• **Assigned task**
Give only the number of lines in the data that include the string "заказчик".

■ ■ ■ ■

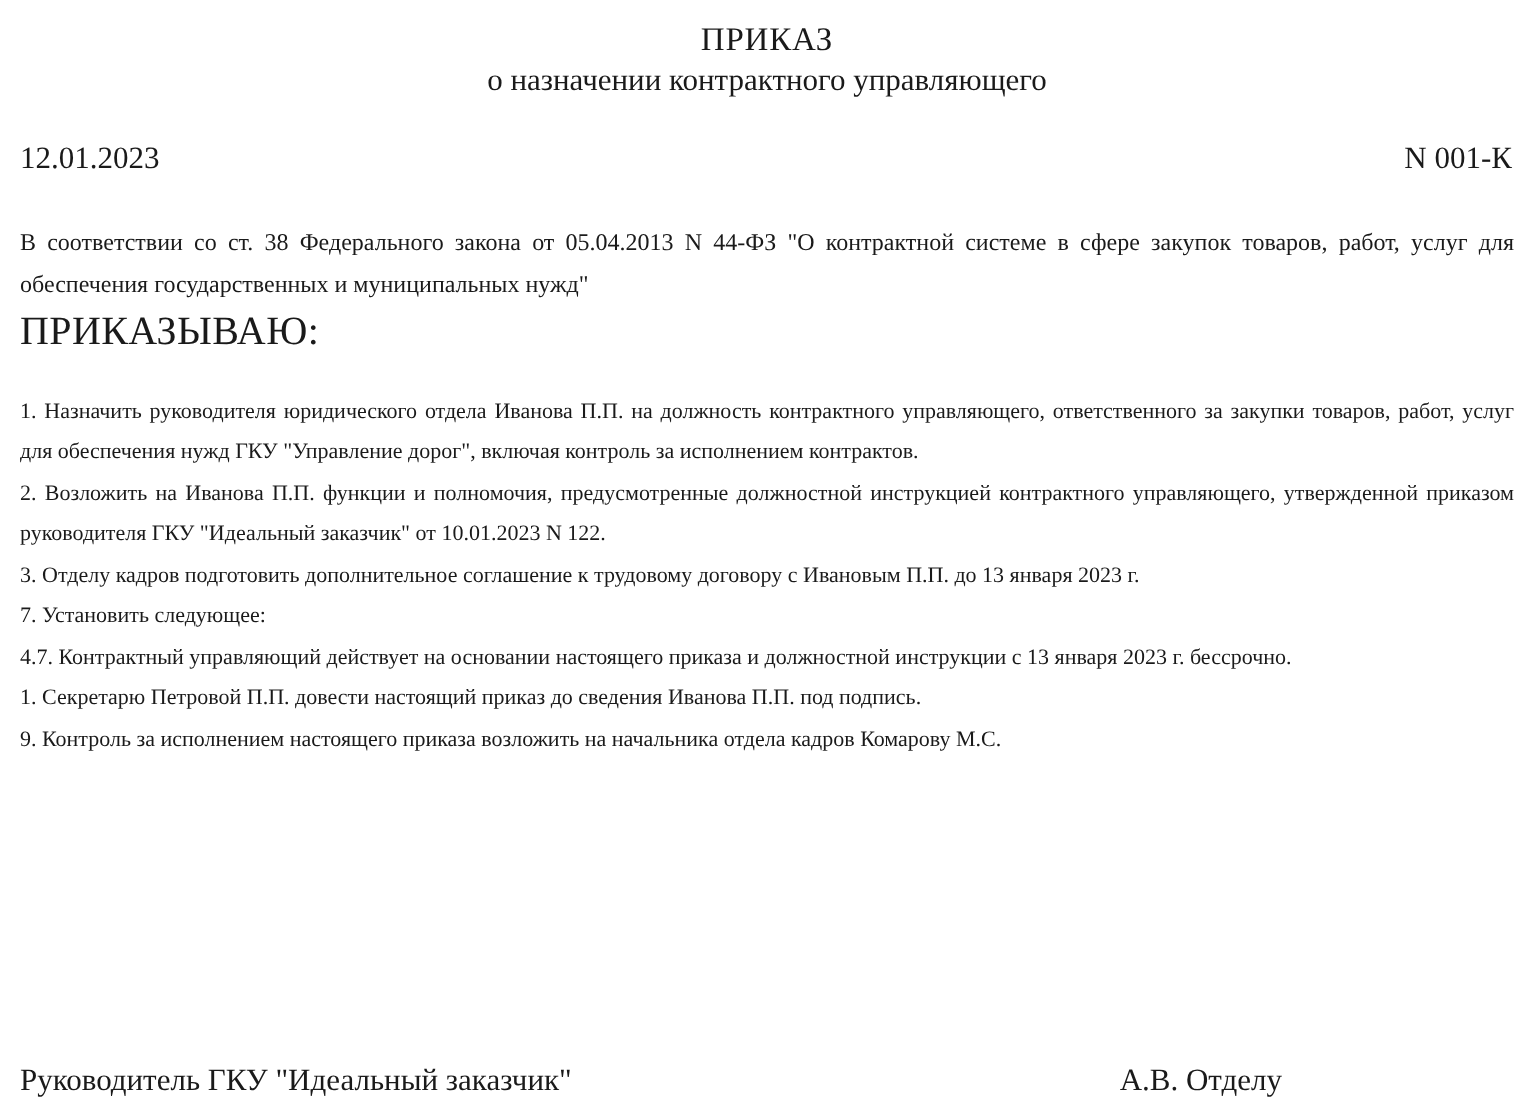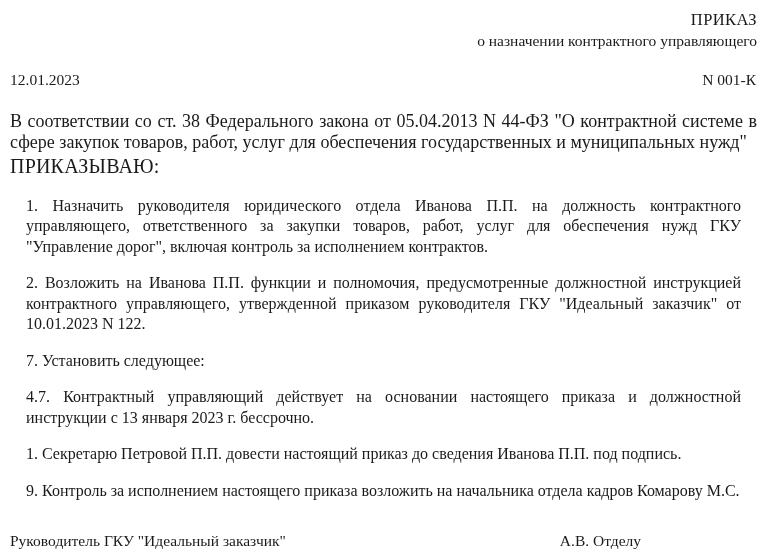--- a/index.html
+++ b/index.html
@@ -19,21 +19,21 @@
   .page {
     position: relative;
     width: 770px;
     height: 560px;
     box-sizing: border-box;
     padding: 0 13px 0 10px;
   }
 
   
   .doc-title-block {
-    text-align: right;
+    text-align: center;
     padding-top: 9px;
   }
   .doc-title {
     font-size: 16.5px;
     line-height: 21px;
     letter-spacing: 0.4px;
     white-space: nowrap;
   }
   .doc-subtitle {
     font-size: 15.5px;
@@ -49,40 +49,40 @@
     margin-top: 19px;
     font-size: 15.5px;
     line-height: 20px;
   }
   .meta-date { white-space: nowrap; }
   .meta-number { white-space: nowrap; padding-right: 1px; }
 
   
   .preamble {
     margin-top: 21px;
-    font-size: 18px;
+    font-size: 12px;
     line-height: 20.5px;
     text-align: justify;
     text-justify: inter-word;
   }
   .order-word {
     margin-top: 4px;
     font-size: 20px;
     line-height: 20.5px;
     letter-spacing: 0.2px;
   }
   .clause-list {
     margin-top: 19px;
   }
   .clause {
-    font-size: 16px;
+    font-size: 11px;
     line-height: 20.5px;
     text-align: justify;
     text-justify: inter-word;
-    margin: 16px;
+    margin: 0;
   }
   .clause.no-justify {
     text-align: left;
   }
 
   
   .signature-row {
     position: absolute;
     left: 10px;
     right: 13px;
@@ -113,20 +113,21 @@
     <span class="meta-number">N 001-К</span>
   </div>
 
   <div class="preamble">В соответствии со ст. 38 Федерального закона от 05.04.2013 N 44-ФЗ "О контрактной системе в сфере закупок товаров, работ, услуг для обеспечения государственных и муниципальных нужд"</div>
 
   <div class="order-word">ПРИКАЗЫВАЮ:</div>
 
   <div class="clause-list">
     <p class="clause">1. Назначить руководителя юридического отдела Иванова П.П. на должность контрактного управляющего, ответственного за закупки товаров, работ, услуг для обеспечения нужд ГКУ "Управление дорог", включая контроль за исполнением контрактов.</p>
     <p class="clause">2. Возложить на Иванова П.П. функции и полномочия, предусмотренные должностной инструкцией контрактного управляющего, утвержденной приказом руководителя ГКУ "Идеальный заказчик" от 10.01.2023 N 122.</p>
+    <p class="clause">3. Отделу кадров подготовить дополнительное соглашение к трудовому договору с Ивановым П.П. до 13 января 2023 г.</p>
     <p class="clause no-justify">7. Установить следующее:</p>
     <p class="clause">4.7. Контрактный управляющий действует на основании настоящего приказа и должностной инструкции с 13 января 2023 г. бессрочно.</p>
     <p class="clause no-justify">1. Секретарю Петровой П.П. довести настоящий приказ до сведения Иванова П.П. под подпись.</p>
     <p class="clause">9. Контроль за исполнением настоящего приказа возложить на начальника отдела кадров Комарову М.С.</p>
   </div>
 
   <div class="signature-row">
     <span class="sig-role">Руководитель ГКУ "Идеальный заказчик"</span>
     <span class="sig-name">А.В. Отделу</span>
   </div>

■ ■ ■ ■

• **Exercise result**
2